● Task goal: The line containing "in current folder" and every line after it, through the last line of the records, are to be transcribed exactly, and nothing else.

Records from a data source
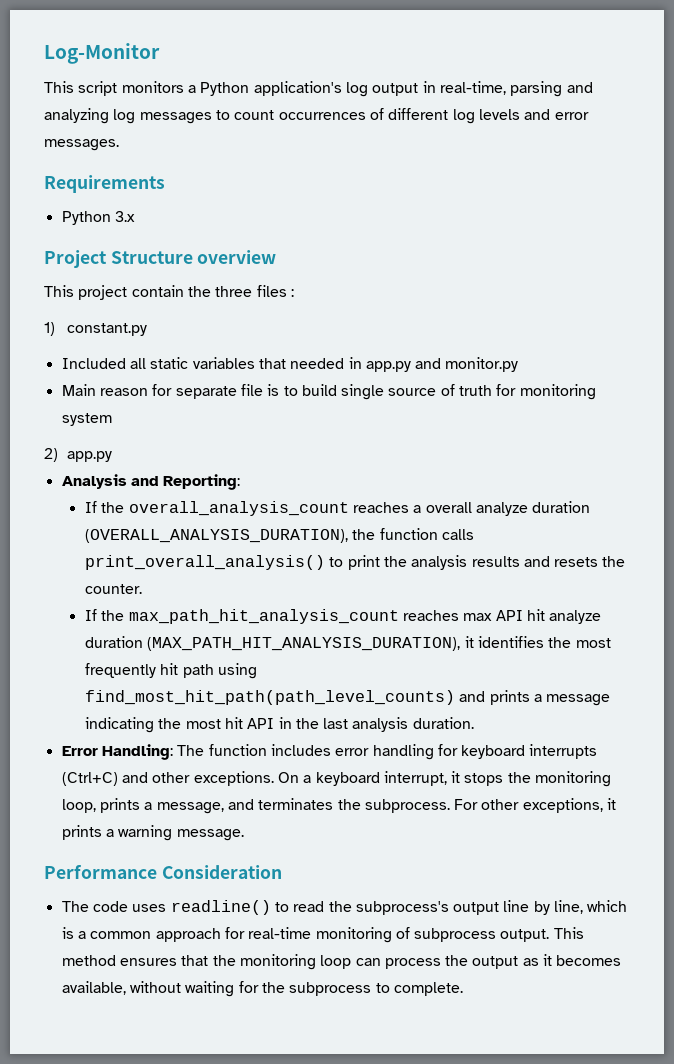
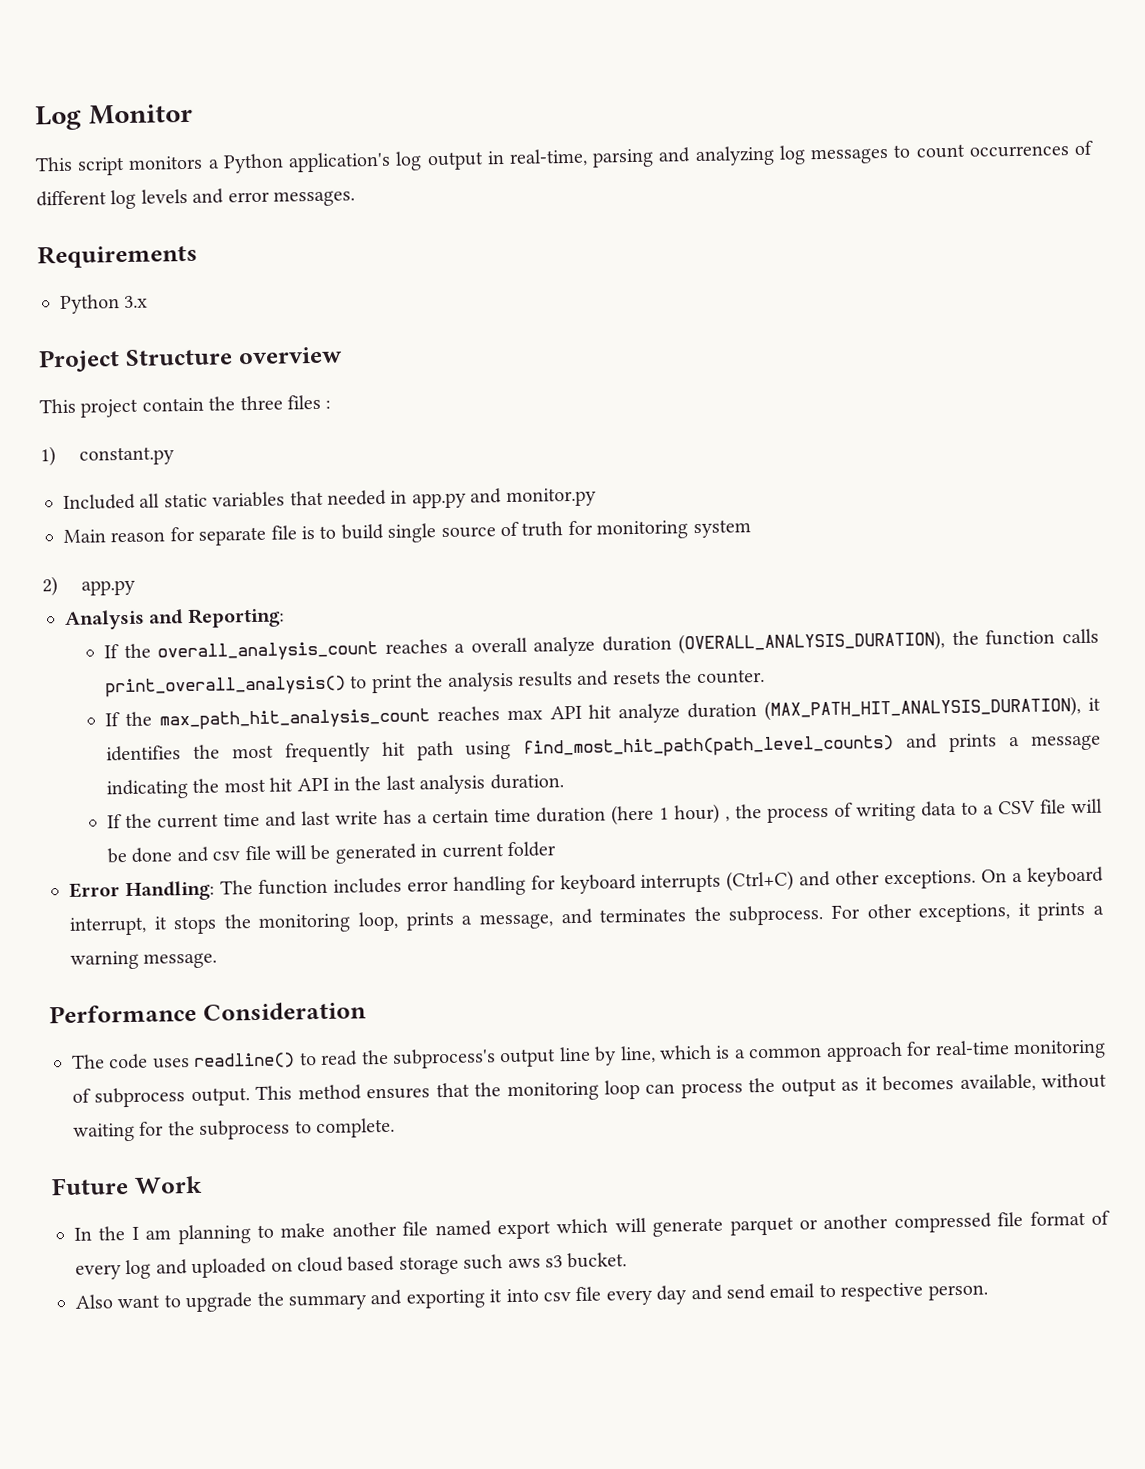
- Log-Monitor
+ Log Monitor
+ If the current time and last write has a certain time duration (here 1 hour) , the process of writing data to a CSV file will be done and csv file will be generated in current folder
+ Future Work
+ In the I am planning to make another file named export which will generate parquet or another compressed file format of every log and uploaded on cloud based storage such aws s3 bucket.
+ Also want to upgrade the summary and exporting it into csv file every day and send email to respective person.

● Result:
+ If the current time and last write has a certain time duration (here 1 hour) , the process of writing data to a CSV file will be done and csv file will be generated in current folder
+ Future Work
+ In the I am planning to make another file named export which will generate parquet or another compressed file format of every log and uploaded on cloud based storage such aws s3 bucket.
+ Also want to upgrade the summary and exporting it into csv file every day and send email to respective person.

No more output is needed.